» Data for review

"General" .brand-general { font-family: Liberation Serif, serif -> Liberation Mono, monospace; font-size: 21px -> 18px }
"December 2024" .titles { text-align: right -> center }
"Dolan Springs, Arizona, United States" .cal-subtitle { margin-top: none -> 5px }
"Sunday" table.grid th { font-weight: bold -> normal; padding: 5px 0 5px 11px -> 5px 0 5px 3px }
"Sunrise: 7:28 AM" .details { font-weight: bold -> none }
---
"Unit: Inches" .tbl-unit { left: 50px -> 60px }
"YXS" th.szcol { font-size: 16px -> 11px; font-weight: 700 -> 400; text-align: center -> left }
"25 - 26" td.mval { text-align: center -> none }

» Description of the task
Copy the lines of the data above exactly as written, beginning with the line containing "font-size: 16px ->" and ending with the line containing "center -> none", and leave out all other lines.

» Result of the task
"YXS" th.szcol { font-size: 16px -> 11px; font-weight: 700 -> 400; text-align: center -> left }
"25 - 26" td.mval { text-align: center -> none }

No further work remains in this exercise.